# [GIVEN DATA]
================================

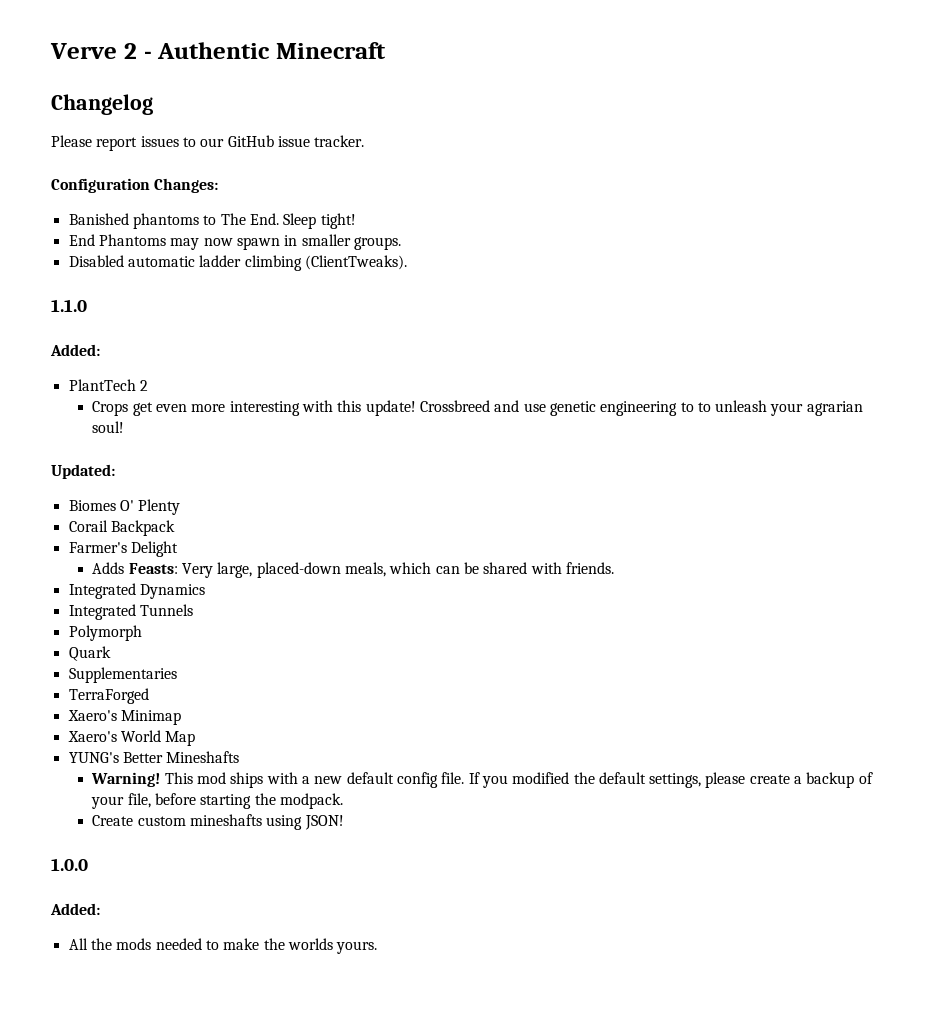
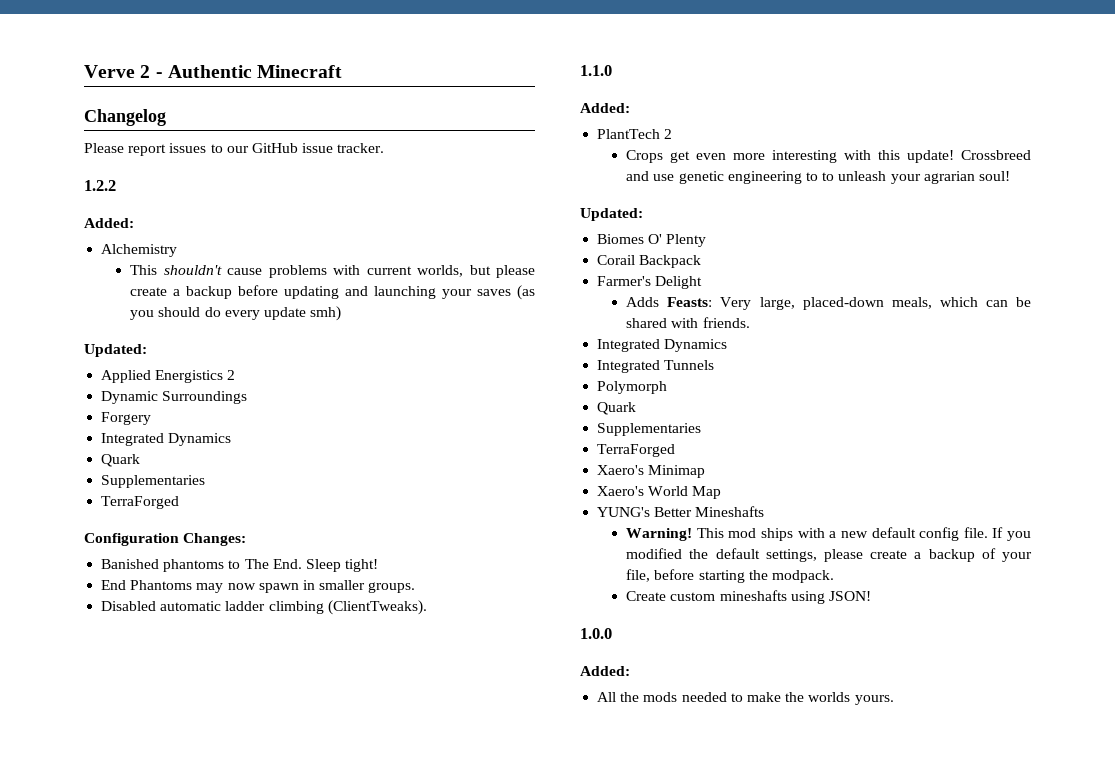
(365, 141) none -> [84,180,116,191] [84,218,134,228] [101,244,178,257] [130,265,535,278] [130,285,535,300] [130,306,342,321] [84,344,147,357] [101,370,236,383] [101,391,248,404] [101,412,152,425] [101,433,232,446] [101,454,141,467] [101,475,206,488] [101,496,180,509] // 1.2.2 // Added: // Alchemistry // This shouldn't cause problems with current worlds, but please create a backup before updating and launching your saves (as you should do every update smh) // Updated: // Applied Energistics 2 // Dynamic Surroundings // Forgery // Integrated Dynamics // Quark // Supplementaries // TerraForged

================================

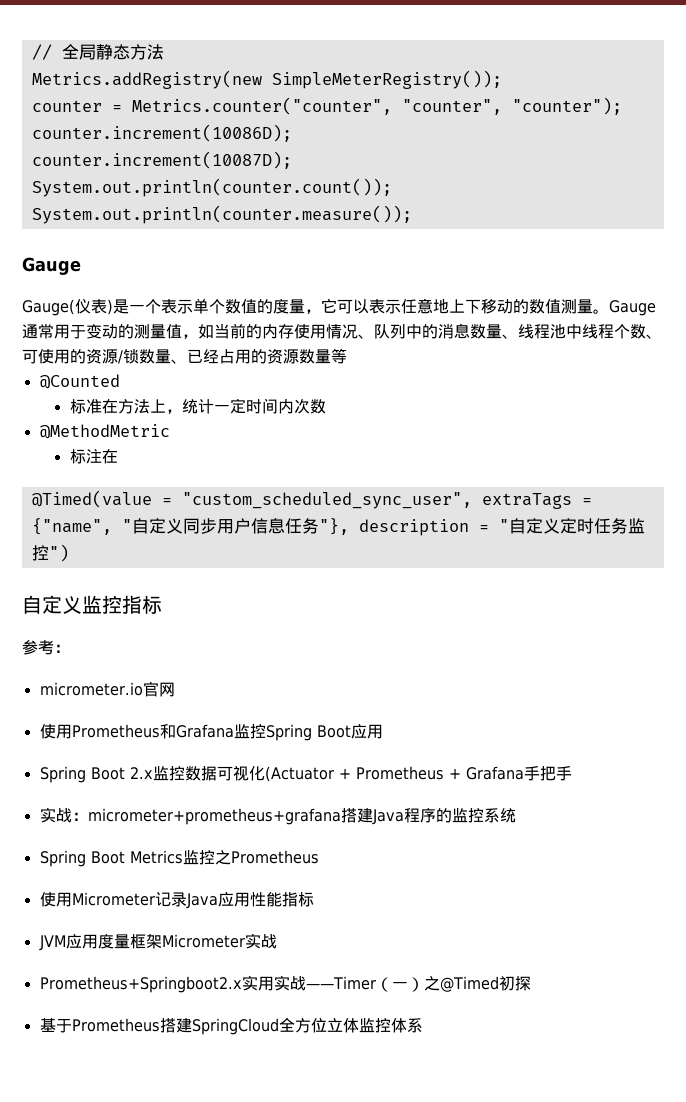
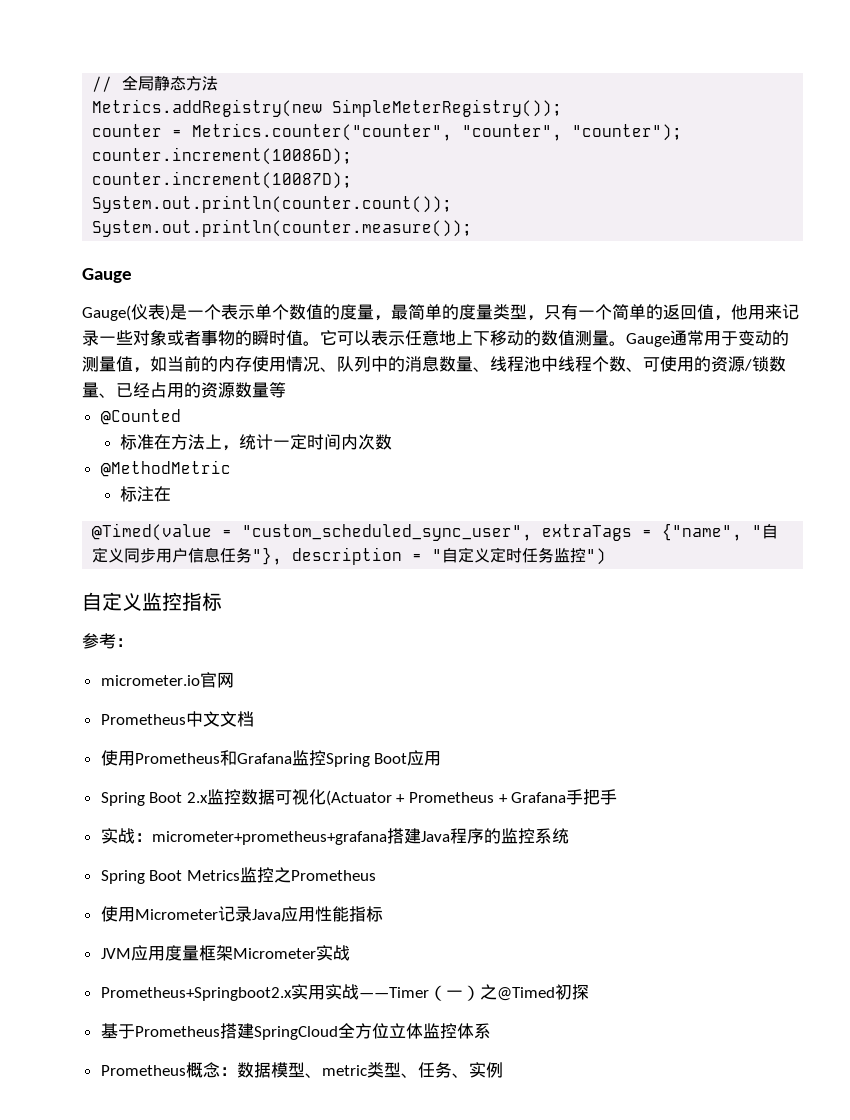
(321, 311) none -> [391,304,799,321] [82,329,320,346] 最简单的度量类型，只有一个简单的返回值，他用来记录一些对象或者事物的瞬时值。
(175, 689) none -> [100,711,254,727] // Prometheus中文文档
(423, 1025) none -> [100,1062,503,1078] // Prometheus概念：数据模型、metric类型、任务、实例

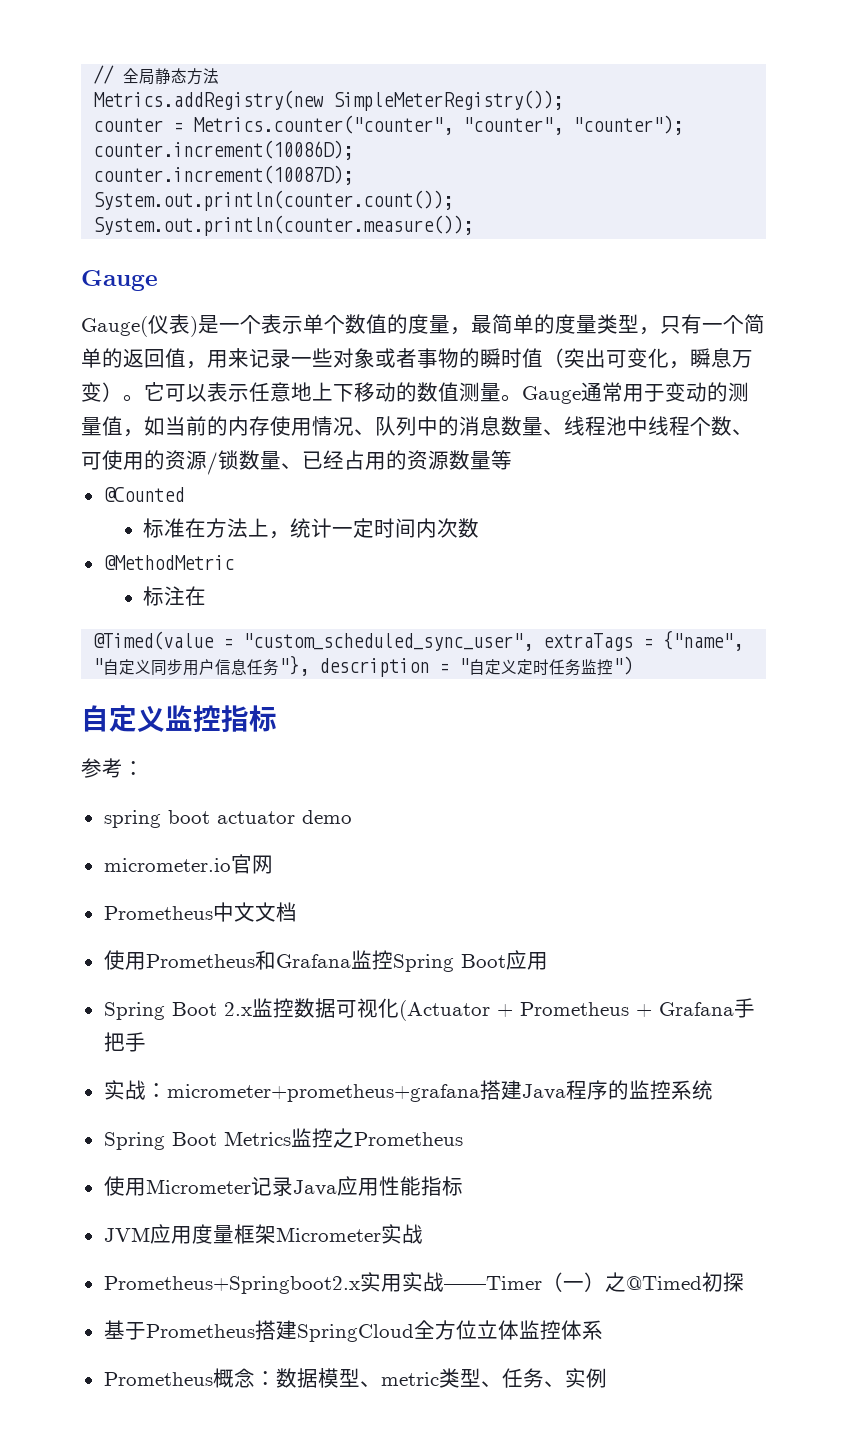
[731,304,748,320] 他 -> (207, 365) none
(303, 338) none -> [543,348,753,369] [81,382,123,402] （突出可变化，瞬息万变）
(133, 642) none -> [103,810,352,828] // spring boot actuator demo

================================

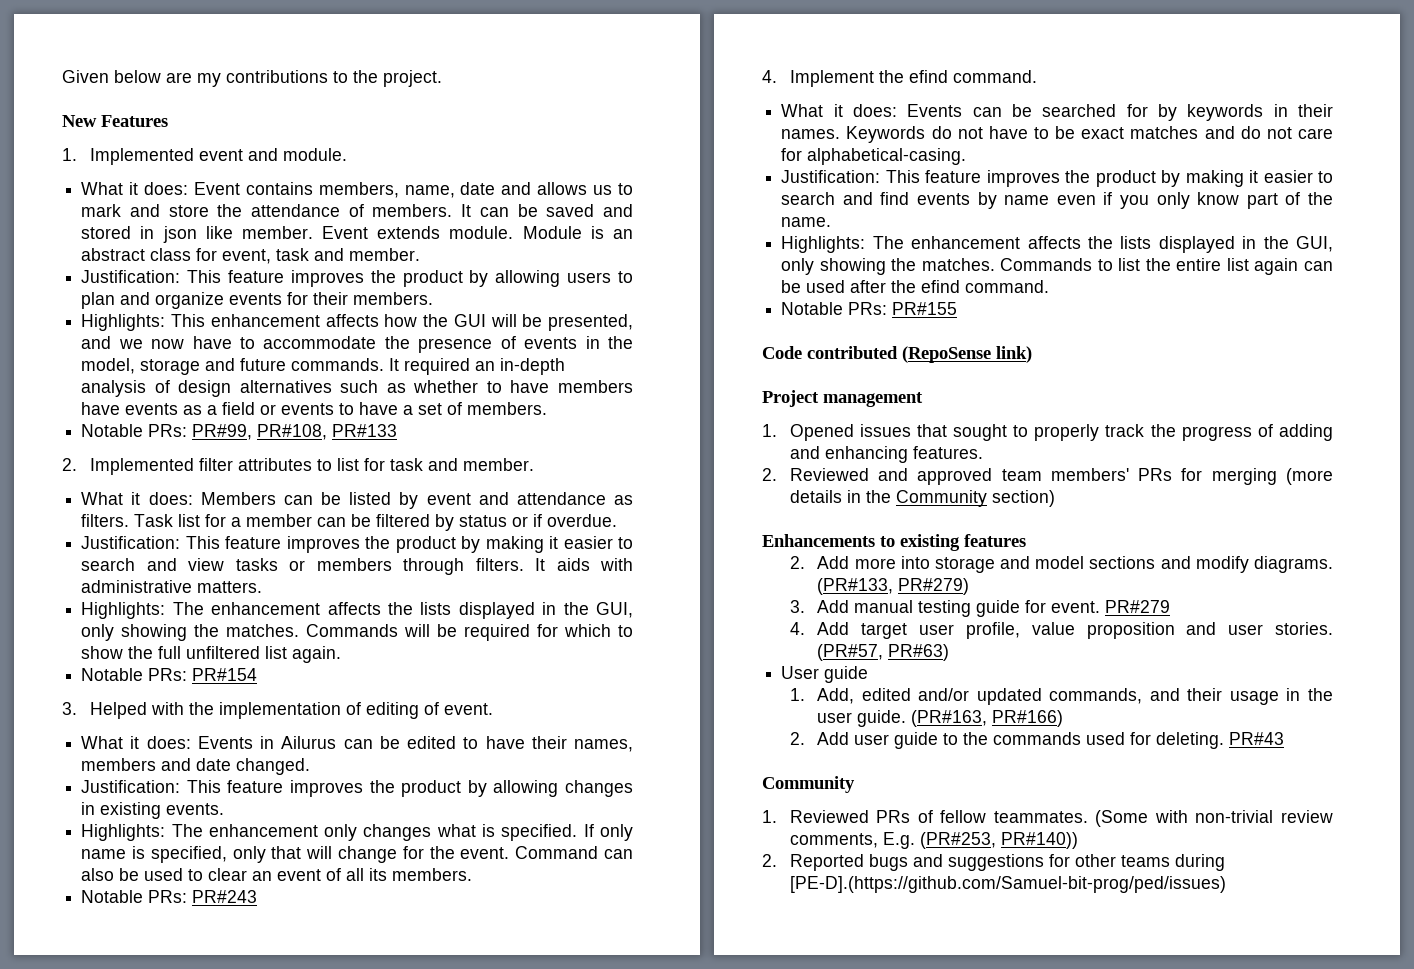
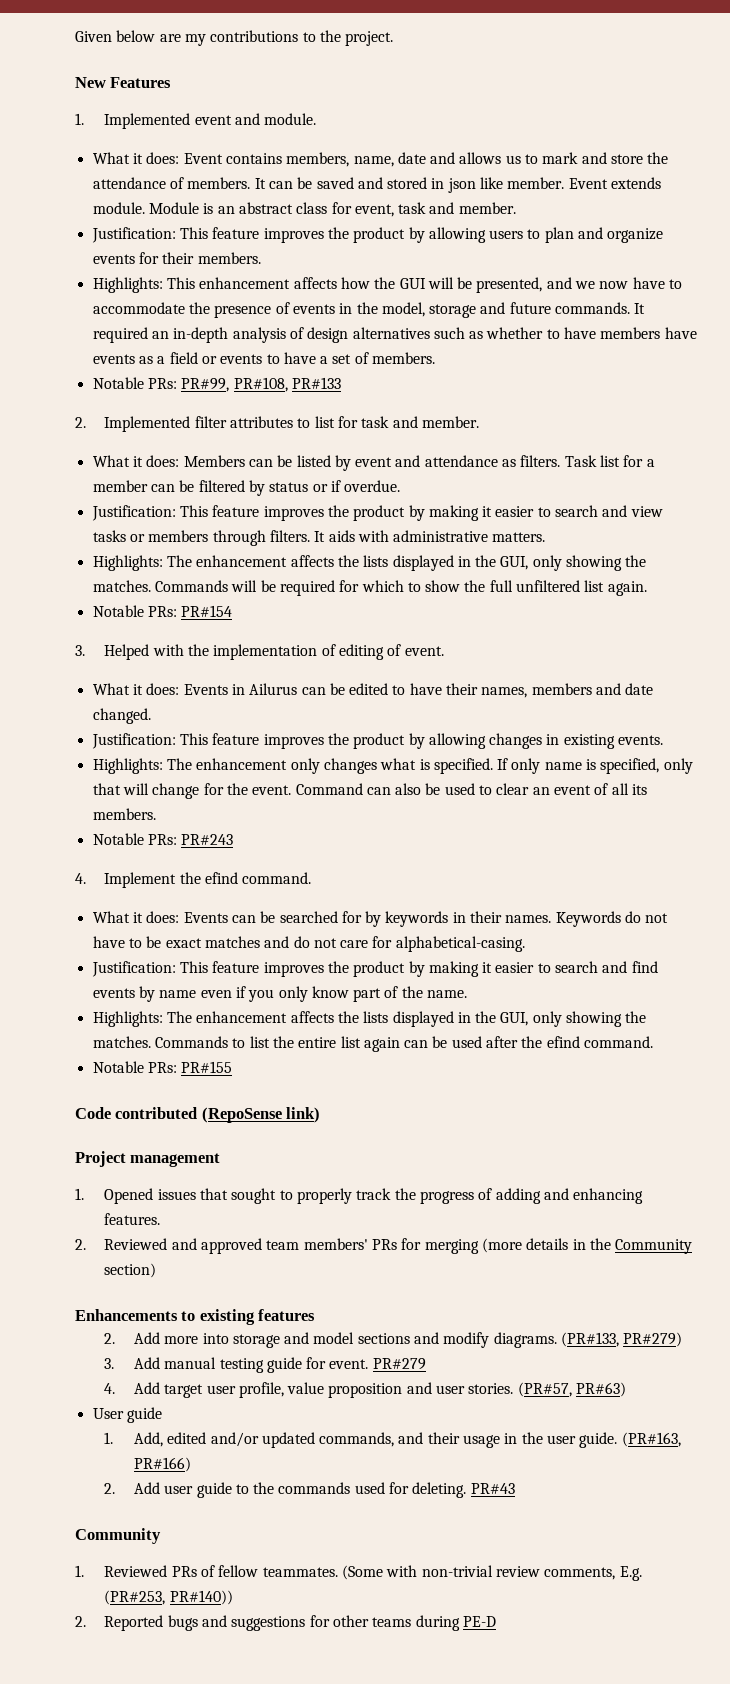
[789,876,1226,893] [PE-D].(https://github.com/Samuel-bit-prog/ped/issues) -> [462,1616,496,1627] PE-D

================================

# [WHAT THIS TASK INVOLVES]
Give back exactly the lines of the listing above that run from the line with "(303, 338) none" to the line with "(133, 642) none", inclusive.

# [TASK RESPONSE]
(303, 338) none -> [543,348,753,369] [81,382,123,402] （突出可变化，瞬息万变）
(133, 642) none -> [103,810,352,828] // spring boot actuator demo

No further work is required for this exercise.